Can Dogs Detect the Next Pandemic Before It Begins? – Glen J. Golden (Transcript)

Read here the full transcript of neurobiologist Glen J. Golden’s talk titled “Can Dogs Detect the Next Pandemic Before It Begins?” at TED Talks 2024 conference.

Listen to the audio version here:

TRANSCRIPT:

The Concept of a Disease-Detecting Mechanical Nose

You know how smoke detectors work, right? So imagine if we had something like a smoke detector, but for diseases. Instead of testing the air for smoke particles, this alarm would look for tiny traces of an odor profile associated with being infected by a virus, for example, all day long, 24-7. If the second the odor profile reached a certain concentration, the alarm would start blaring.

Immediately, you would know that you were sick, that you should see a doctor, or at the very least, that you should isolate yourself. Ideally, this mechanical nose would sniff out a virus before you showed any symptoms or spread it to anyone else. Because if we learned anything from the COVID-19 pandemic, it’s that testing matters. And the sooner we know you’re infected, the better.

A mechanical nose like this could stop pandemics in their tracks, and not just for humans, but for animals, too. Take the high-pathogen avian influenza virus that left 53 million chickens dead in the U.S. alone and caused egg prices to skyrocket. It’s easy to test chickens for avian influenza virus, but there are tens of thousands of chickens at any given farm.

So which ones do you test? Wild waterfowl are basically asymptomatic and can transfer the virus just by landing on the farm. And if you do have a sick chicken, by the time you get the results back, it’s probably too late. The whole flock is sick.

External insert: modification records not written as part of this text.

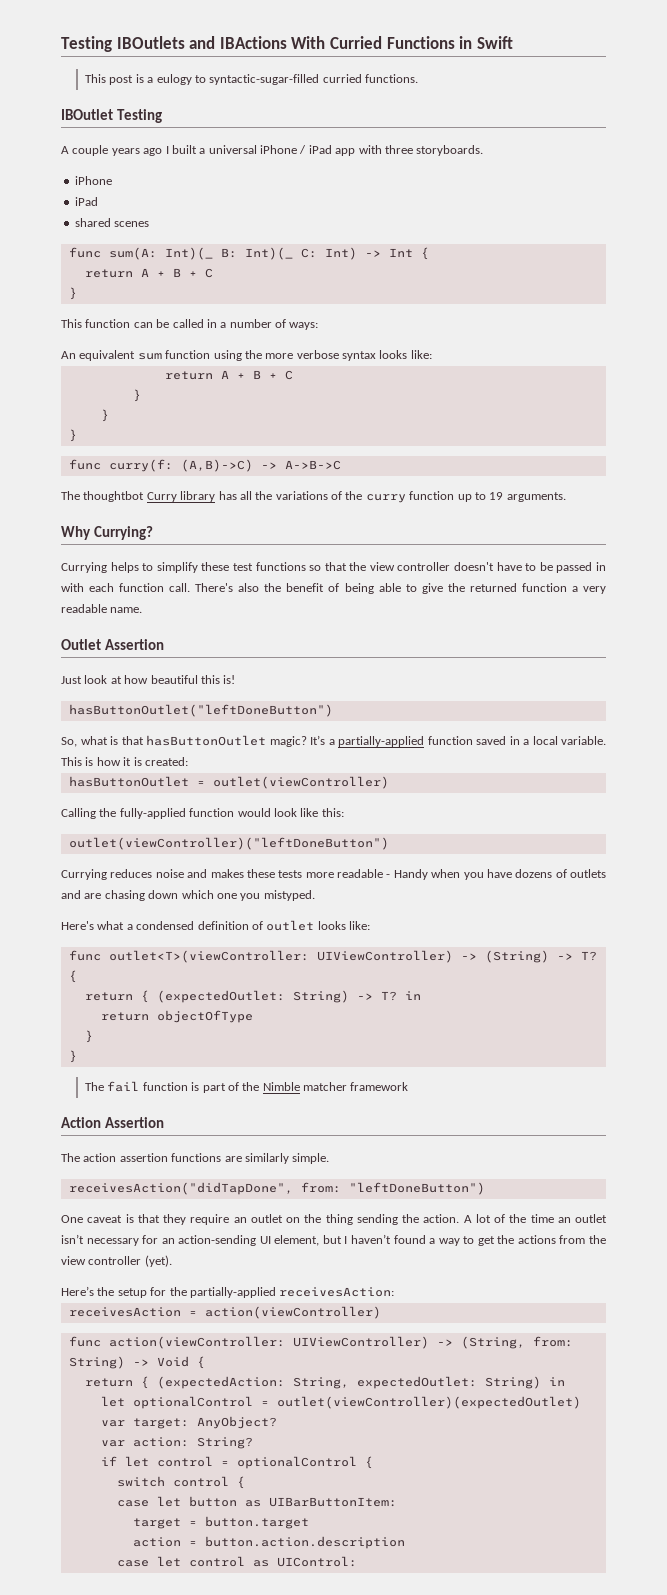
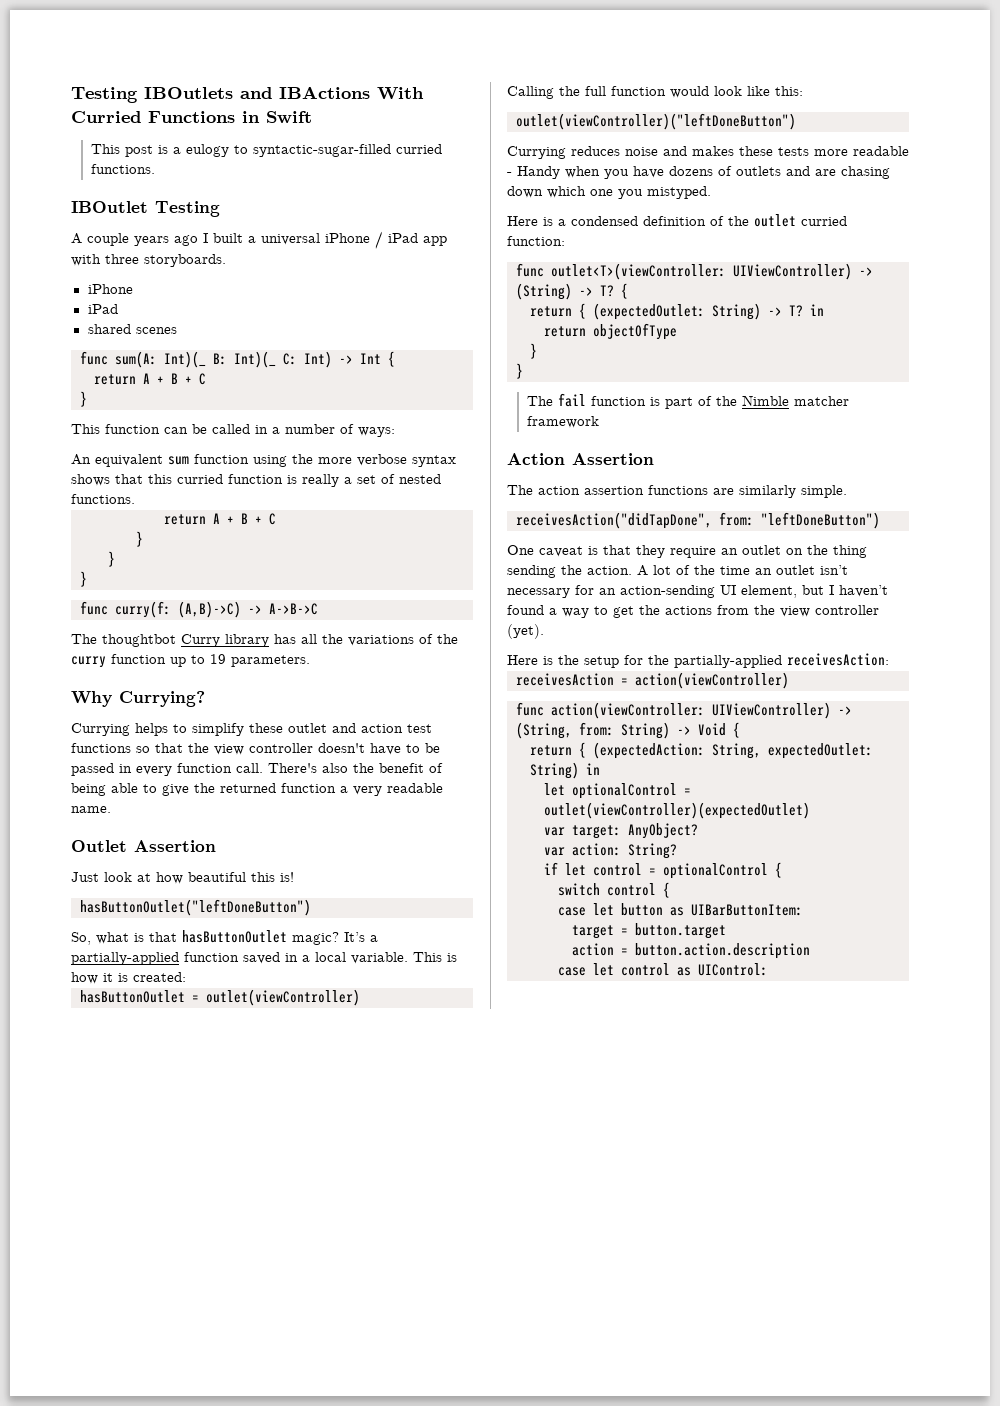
[379,350,432,359] looks like: -> [71,474,441,487] [71,494,135,504] shows that this curried function is really a set of nested functions.
[506,492,566,502] arguments. -> [231,655,310,667] parameters.
(230, 566) none -> [288,723,403,733] outlet and action
[61,583,115,592] with each -> [136,766,172,776] every
[119,808,186,819] fully-applied -> [585,86,606,96] full
[61,921,125,930] Here's what -> [507,216,553,226] Here is
[266,920,370,931] outlet looks like: -> [728,214,847,227] [507,236,565,246] the outlet curried function:
[61,1286,94,1296] Here’s -> [507,655,553,665] Here is

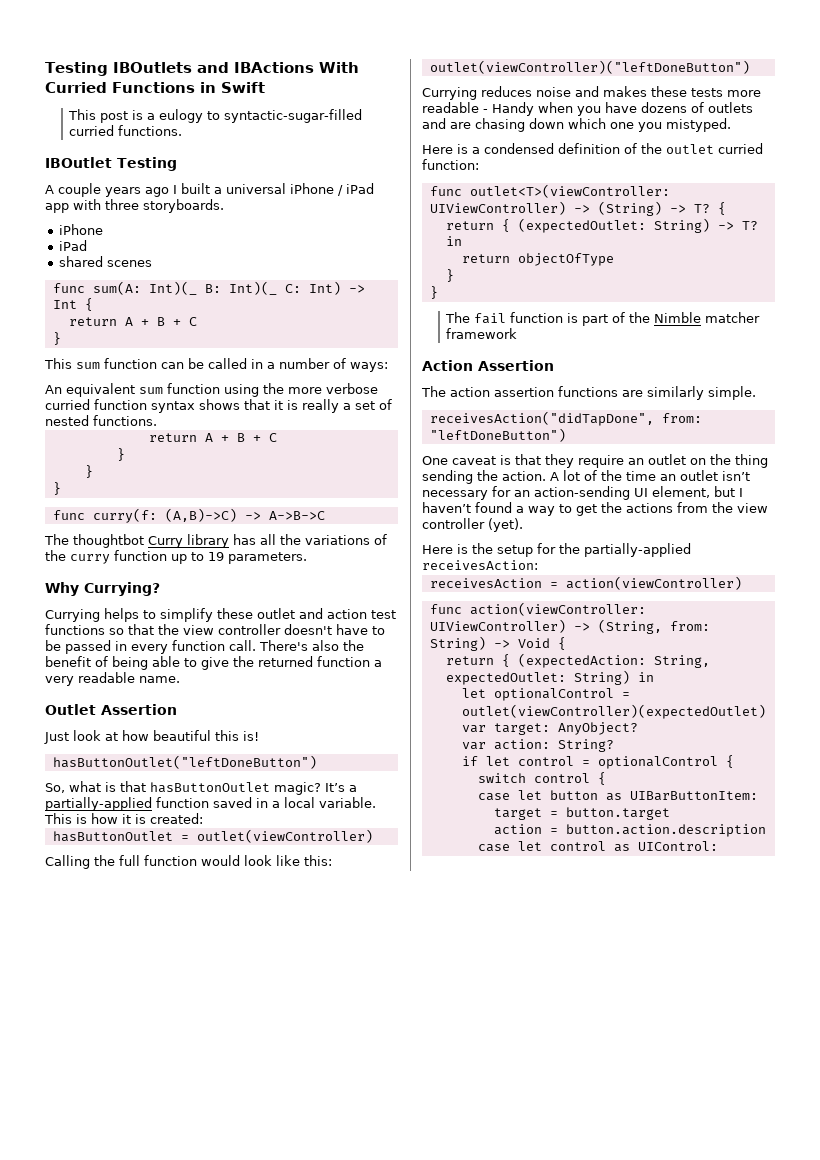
(100, 429) none -> [76,362,100,369] sum
(407, 460) none -> [45,399,147,410] curried function
[148,474,283,484] this curried function -> [274,400,283,410] it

What we need is a mechanical nose testing the air 24-7, nonstop. That is the ultimate end goal of my research. Well, not just my research, but a whole field of biologists, chemists, mechanical engineers, and physicists studying odor and scent detection. But building a mechanical nose is really hard.

The Complexity of Olfactory Systems

The mammalian olfactory system is incredibly complex, detecting thousands of odors across combinations of millions of olfactory receptors. We have a lot to learn before we can design this disease-detecting mechanical nose, but I know how we’re going to get there, using everything we’re learning about how dogs smell disease in wildlife. We’ve known that dogs can smell cancer, high and low blood sugar, seizures, and other noninfectious diseases. They’re not just smelling the disease per se, but the metabolic results of being infected.

If you have diabetes, for example, your sweat, blood, and urine smells differently when you have high blood sugar. That’s why doctors use the sniff test on their patient’s urine to test for diabetes. Thank God for modern science, right? But you can train a dog to detect high blood sugar the same way by rewarding them with their favorite treat or toy any time they indicate they smell the correct sample.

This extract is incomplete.